Entertainment

The French disconnection

Sporting a Charlie Brown head of perfect bald round ness and a dangly earring, John Travolta’s “From Paris With Love” assassin/ superagent Charlie Wax is the master of whatever the opposite of wisecracking is. Fooljoshing? Lametalking? Flatlining?

Asked how many more E-Z Slay villains he expects to present themselves for mowing down, Travolta says, “My sense? About a billion.” A cache of weapons inspires him to say, “Ooh, come to Daddy.” Providing an explosive finish to one villain’s career, he exclaims, “Welcome to Paris, baby!” And upon dispatching some Chinese coke dealers, Wax requests the relay of a quip to their boss: “I got a message for him: Wax on, wax off.”

The line is so inept that Travolta spends part of the next scene explaining why we should think it’s funny. Basic rule of one-liners: They shouldn’t take eight additional lines to explain. There’s no footnoting in repartee.

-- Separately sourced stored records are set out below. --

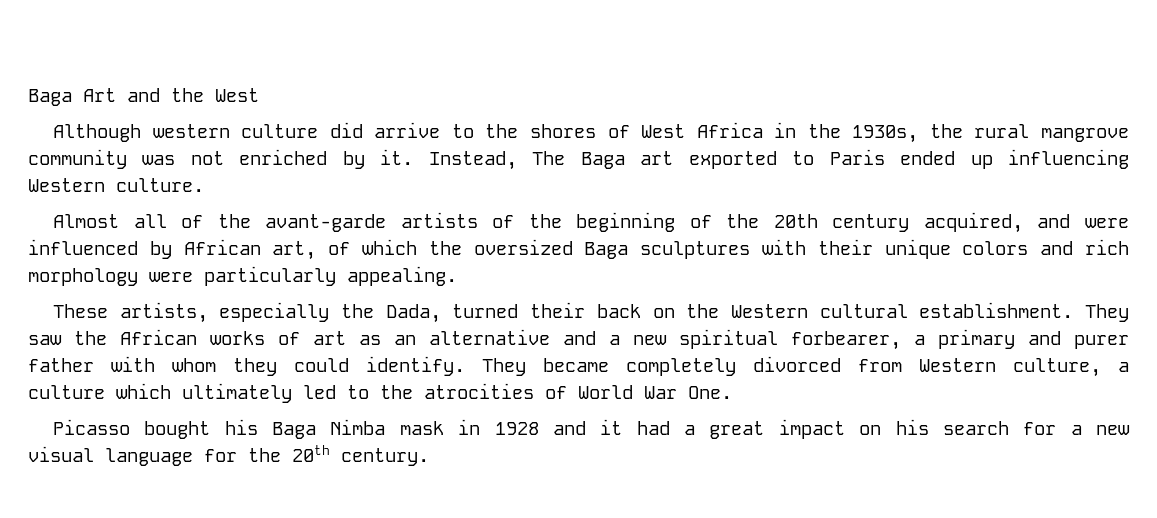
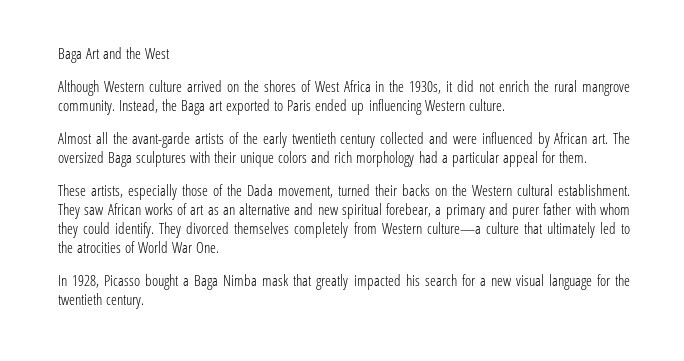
- Although western culture did arrive to the shores of West Africa in the 1930s, the rural mangrove community was not enriched by it. Instead, The Baga art exported to Paris ended up influencing Western culture.
+ Although Western culture arrived on the shores of West Africa in the 1930s, it did not enrich the rural mangrove community. Instead, the Baga art exported to Paris ended up influencing Western culture.
- Almost all of the avant-garde artists of the beginning of the 20th century acquired, and were influenced by African art, of which the oversized Baga sculptures with their unique colors and rich morphology were particularly appealing.
- These artists, especially the Dada, turned their back on the Western cultural establishment.
+ Almost all the avant-garde artists of the early twentieth century collected and were influenced by African art. The oversized Baga sculptures with their unique colors and rich morphology had a particular appeal for them.
+ These artists, especially those of the Dada movement, turned their backs on the Western cultural establishment.
- They saw the African works of art as an alternative and a new spiritual forbearer, a primary and purer father with whom they could identify.
+ They saw African works of art as an alternative and new spiritual forebear, a primary and purer father with whom they could identify.
- They became completely divorced from Western culture, a culture which ultimately led to the atrocities of World War One.
+ They divorced themselves completely from Western culture—a culture that ultimately led to the atrocities of World War One.
- Picasso bought his Baga Nimba mask in 1928 and it had a great impact on his search for a new visual language for the 20th century.
+ In 1928, Picasso bought a Baga Nimba mask that greatly impacted his search for a new visual language for the twentieth century.

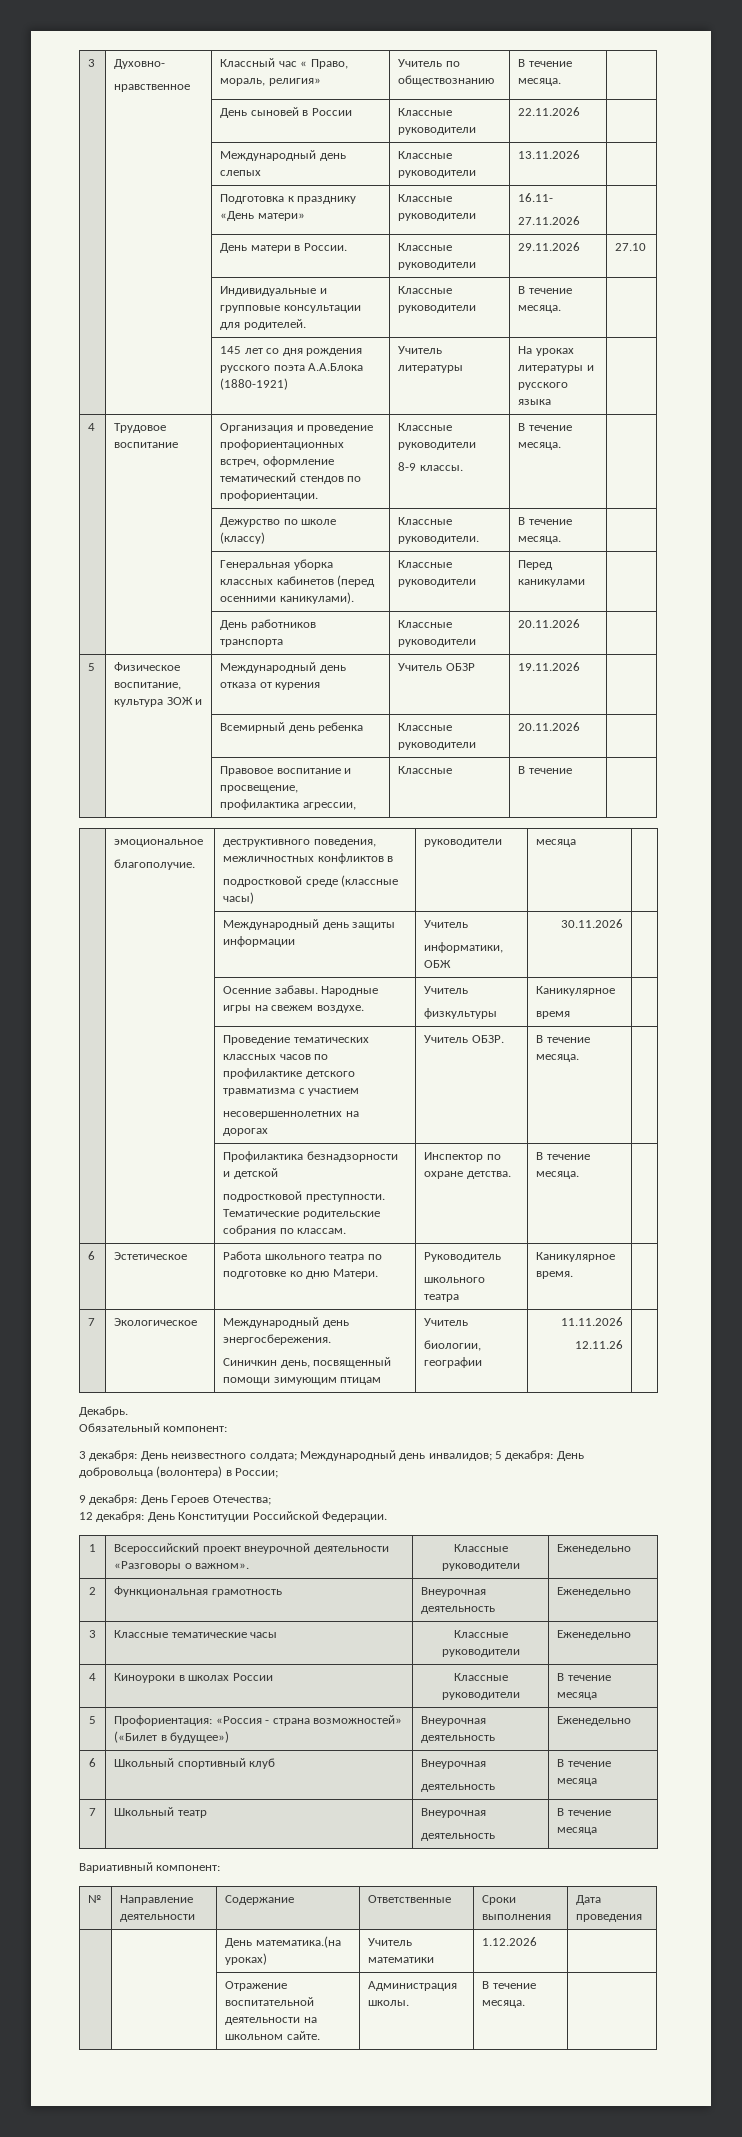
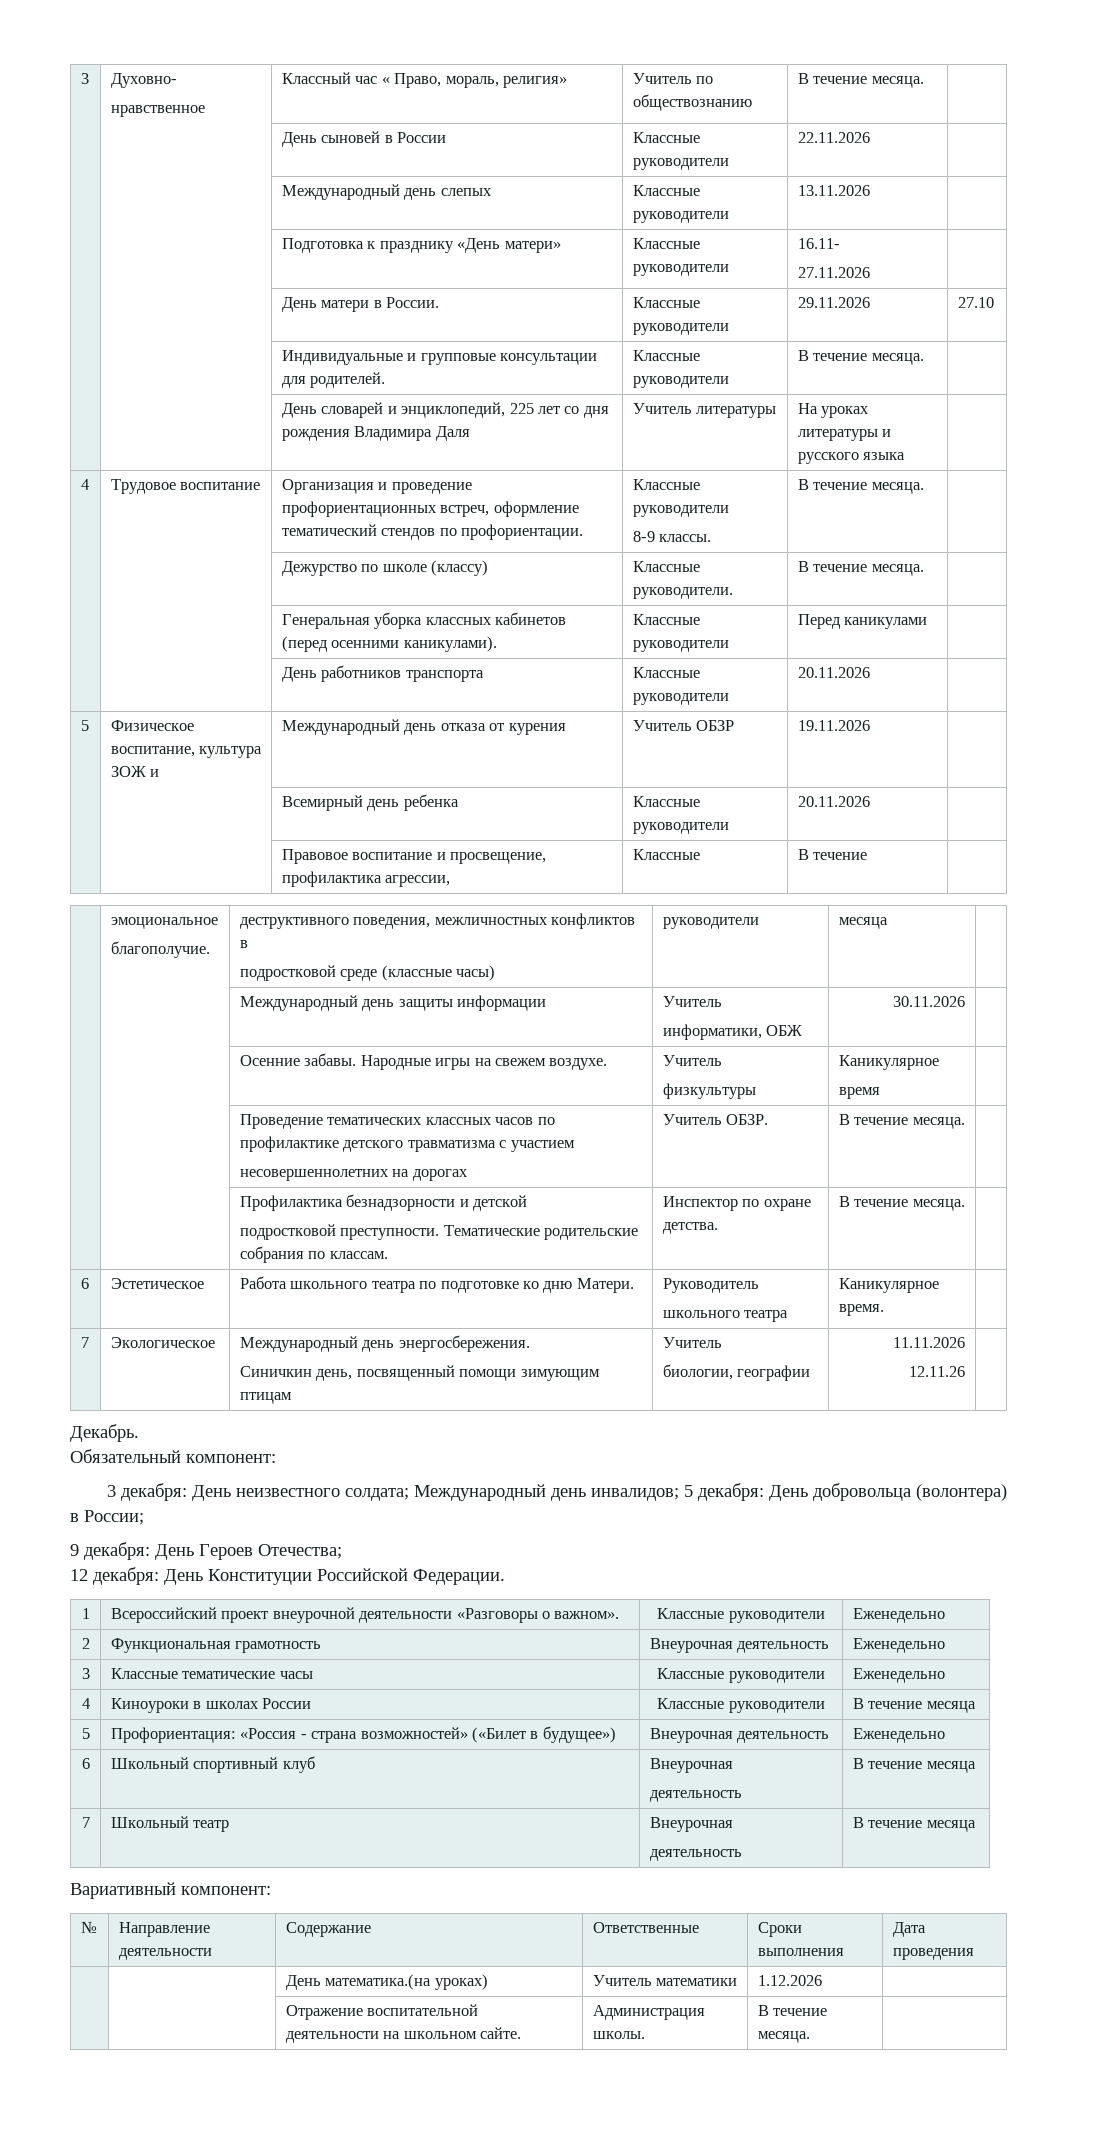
- | | 145 лет со дня рождения русского поэта А.А.Блока (1880-1921) | Учитель литературы | На уроках литературы и русского языка |
+ | | День словарей и энциклопедий, 225 лет со дня рождения Владимира Даля | Учитель литературы | На уроках литературы и русского языка |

Tasked with becoming his partner in action-manhood is Reese, a chess-playing American desk jockey at the US embassy in Paris. Reese longs for a promotion but has never done any fieldwork more advanced than using chewing gum to plant a listening device in a French official’s office. He is played by Jonathan Rhys Meyers, doing a sort of nerd-thug American accent that falls uneasily between Pacino and Urkel.

This fop — all David Niven mustache and Eton bearing — is said to be from East New York. It’s the only line in the script that’s funny, albeit unintentionally.

After a few scenes with Wax, Reese becomes an expert gunman but remains a sidekick who is neither comic relief nor an equal partner nor even a device for Wax to fully explain to him and the audience what’s going on. His main purpose is to lug around a 2-foot-tall Chinese vase full of cocaine, leading to improbable scenes such as the one in which baddies divest him of his flea-market ring but fail to notice he’s holding several keys of uncut blow.

The director is Pierre Morel, whose similarly misshapen and frantic “Taken” proved last year that audiences are so starved for an action movie in which the bad guys are Muslims that they’ll overlook all other flaws. Wax keeps marching into drug dens and mannequin factories and brothels to gun down heavily armed gangsters by the dozen. If his mission is so vast and important, why is he the only guy the US sent? Why has he been saddled with an entirely inexperienced partner? War-on-terror budget equals one pro killer, one intern?

Morel’s strategy is to speed up the stupid and hope no one cares. So you can sneak a gun onto an airplane by concealing it in . . . a can of energy drink? A villain tries to kill a US official by ramming into her from the wrong way on a highway, even though her car is protected by a large motorcade and he has a bomb planted at the meeting to which she’s heading. Jobs that should be easy (like tracing a call placed from an ordinary pay phone) prove impossible, while the impossible (like finding a car in a few minutes based on the guess that it is probably on or near a highway in the greater Paris region) proves simple.

The scene in which we learn that Wax is pursuing not a bad coke shipment but Pakistani Muslim terrorists is played with muddled, hazy sound because Reese, who is listening to the story, is so cocaine-frazzled that he can’t focus. The message to the audience is: We’ll spare you the details, but just remember there are some Muslims who need to get Waxed.

The single tiny twist, which arrives an hour or so into the movie but 55 minutes after the average attentive viewer will have guessed it, matters only because Wax, so ruthless in every other scene, is seemingly under orders to be lax for a while and allow things to stretch out. Otherwise, the movie illustrates how boring it is to deliver all screech and no suspense, takedown without buildup, pure slam, bam, merci madame.